Выбрать главу

Но если все же нечто удается, то оставшийся вне произведения смертный (а текст теперь начинает жить собственной жизнью, Бахтин) ничего не может говорить в прямом смысле. Он может только строить догадки об авторских интенциях: почему то, отчего это?

Но если это написано тобой, причем в «авторской истовости», то почему же о нем ничего нельзя сказать теперь? Приходится строить догадки — почему? Значит, высшая степень авторства проявляется в том, что автор и произведение не совпадают между собой, т.е. произведение самостоятельно от автора; автор должен стремиться к тому, чтобы не быть автором, преодолеть себя как автора. Так что «смерть автора» (Р.Барт) следует не из внешних обстоятельств, а есть собственная интенция самосознающего автора; быть автором — это не быть автором! И наоборот, автор выдерживает себя последовательно, методически, исключая себя в тексте.

И, может быть, даже так, что не автор пишет что-то, а нечто пишется через него. Авторство не зависит от самого человека, это состояние, в которое человек необходимо впадает. Через некие «дыры» из космоса идеи овладевают человеком (Ортега). Авторство — средство или способ, коим мир овладевает мной. Парадокс. Казалось бы, это я, что хочу, то и пишу, ан нет, не я пишу. Более того, в высшей степени автор пишет свободно, когда пишется поневоле.

Нельзя сказать, что автор здесь не причем, но авторство — это самопреодоление человека в субъективности. Автор и есть ничтойный человек и авторство — сладостное состояние пребывания « у времени в плену» (Пастернак). Однако же это и пребывание у себя в мире. Неизвестно, кто пишет, именно потому, что в писании человеческое становится ничем, т.е. оно уничтожается — разом и с самого начала (гениальность), последовательно и в муках (талантливость) или в самом конце, в результате (способности человека на нечто, его частично превышающее).

Из ничтожности человек пишет, творит вообще. Архимедова точка опоры, опираясь на которую человек переворачивает мир, — это и есть его внутреннее небытие перед бытием мира. Бытия человека вообще нет, бытие человека — это бытие мира. Бытие вообще не может быть субъективным, оно только объективно. «Субъективное бытие» — это мир как собственность, т.е. мир, изуродованный цивилизацией. Субъективное бытие не есть чистое бытие во всяком случае. Ничто объективное не дублируется в субъективном варианте. Иначе это иллюзорный мир повседневности.

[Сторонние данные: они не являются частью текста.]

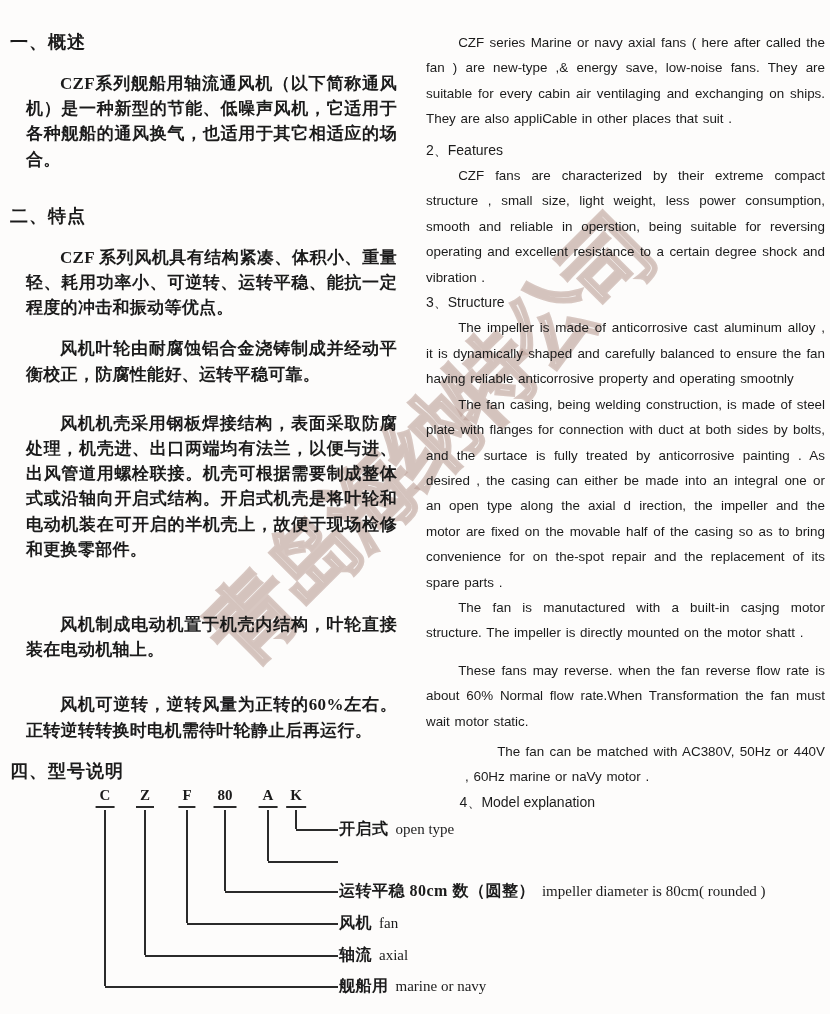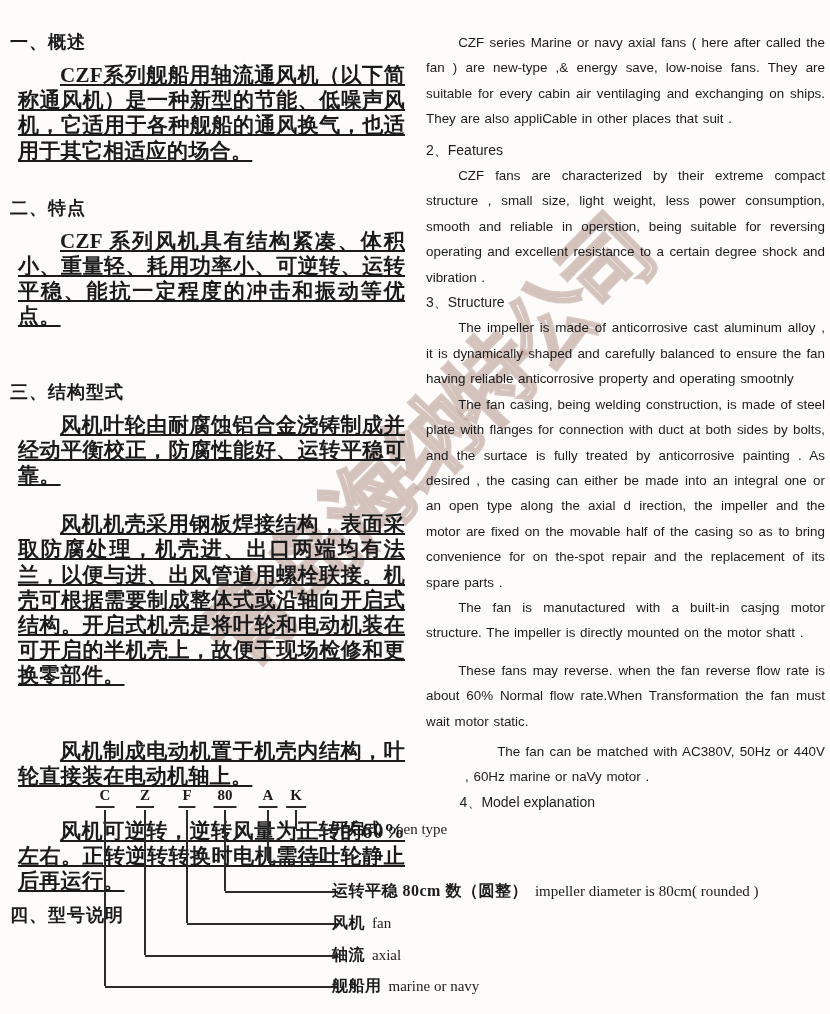"CZF系列舰船用轴流通风机（以下简称通风机）是一种新型的节能、低噪声风机，它适用" .cn-p { font-size: 21px -> 17px; margin: 8px -> 16px; text-decoration: underline -> none }
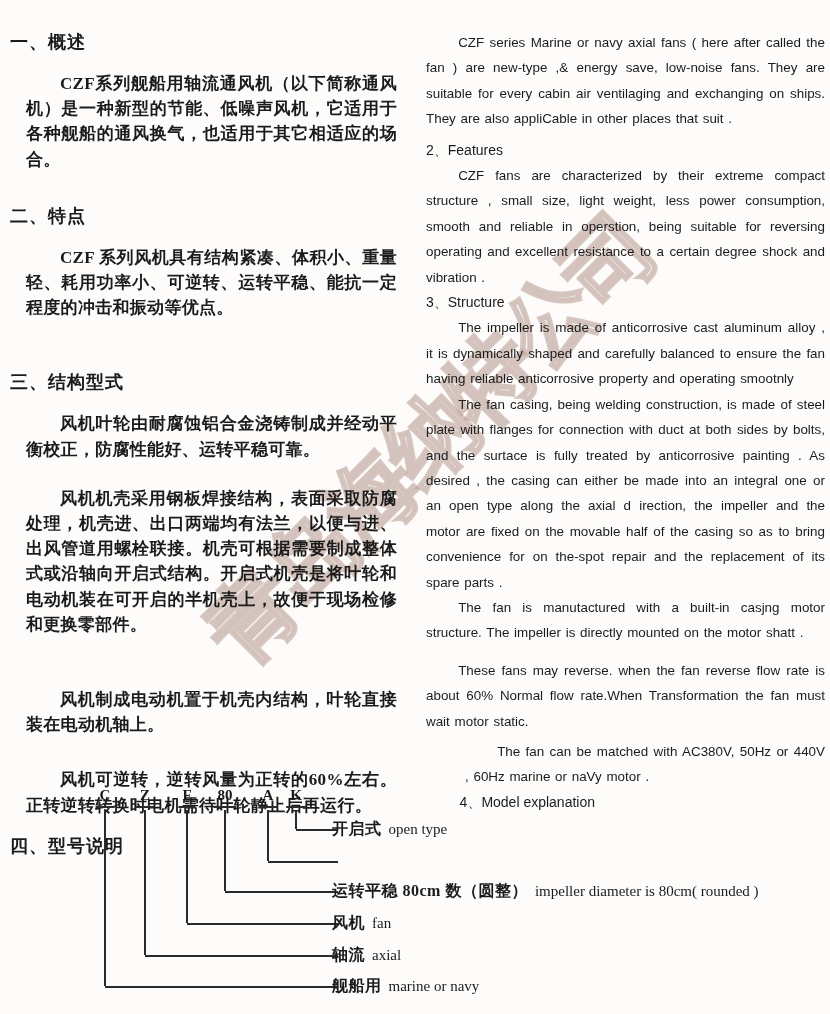"三、结构型式" h3.cn-h { html: <h3>三、结构型式</h3> -> none }
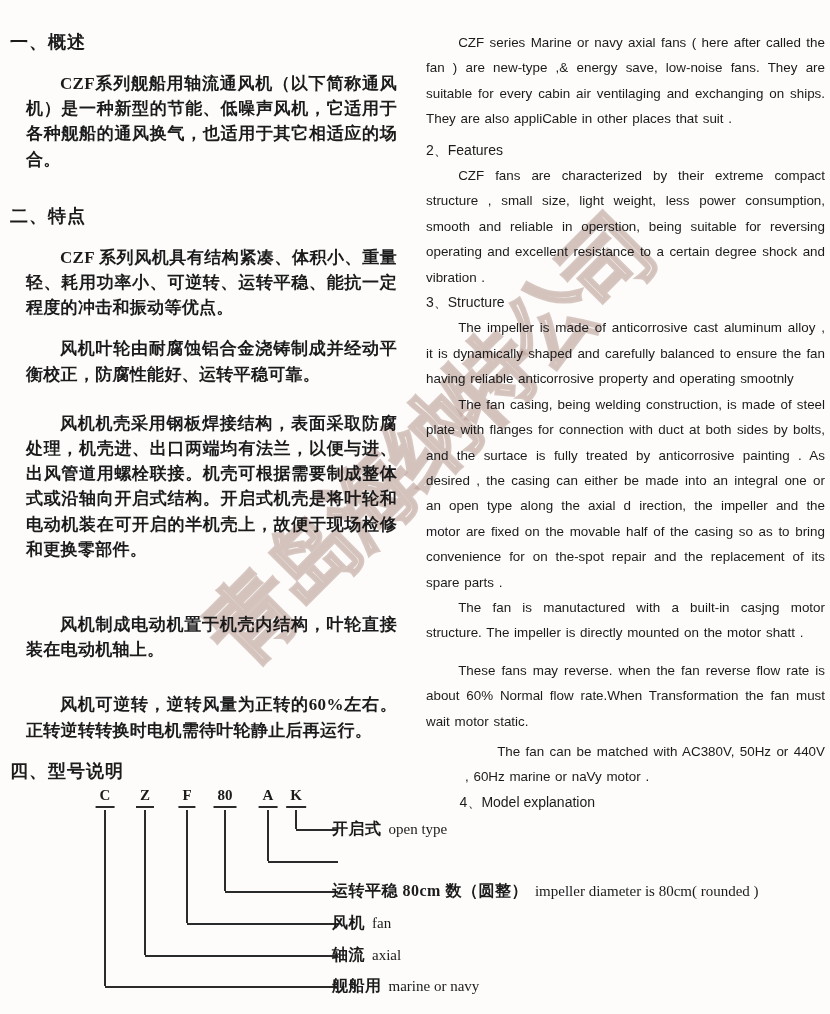"开启式 open type" .dlabel { left: 332px -> 339px }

Но творчество есть и упреждение смерти из внутреннего небытия. «Как часть целого пришел ты в жизнь и после смерти вновь обретешь жизнь в том, что уже однажды произвело тебя на свет...» (Марк Аврелий). Прекрасно! В этом все и дело, что часть (индивид) при жизни не может быть целым (обществом, например), хотя и стремится к этому в своих делах и помыслах, но только со смертью. Следовательно, истина, смысл жизни в смерти. Преодолеть, перепрыгнуть себя можно только в смерти, а не в жизненных трюках.

Хотя ты ли сам себя преодолеваешь в целом или целое сламывает тебя? Умирает человек сам или его «умирают»? «Я верил в индивидуальность. И теперь думаю, что смерть не приходит, если человеку есть, что сказать» (Герцен). И тогда все-таки жизнь в своих достижениях должна и смеет соперничать с радикальным, но невольным со стороны человека метаморфозом в смерти. Смерть тогда — поражение, а не победа над человеком. Хотя есть тема суицида, т.е. взятия на себя человеком ответственности за целое, его превышающее.

Но скорее тут возможна лишь некая тенденция, в которой человек медленно, шаг за шагом, поколение за поколением расширяется к целостности, никогда ее не достигая в смысле абсолютной тотальности. Это и есть развивающаяся культура. А отсюда и трансцендентальность бытия человека. Даже по отношению к своей сущности человек неполон. Впрочем, сущность его, видимо, как раз и не есть некое застывшее состояние, не норма, а нечто недостижимое, метафизическое и в то же время влекущее в жизни на грани с самой жизнью. То есть сущность человека и состоит в его трансцендентальности.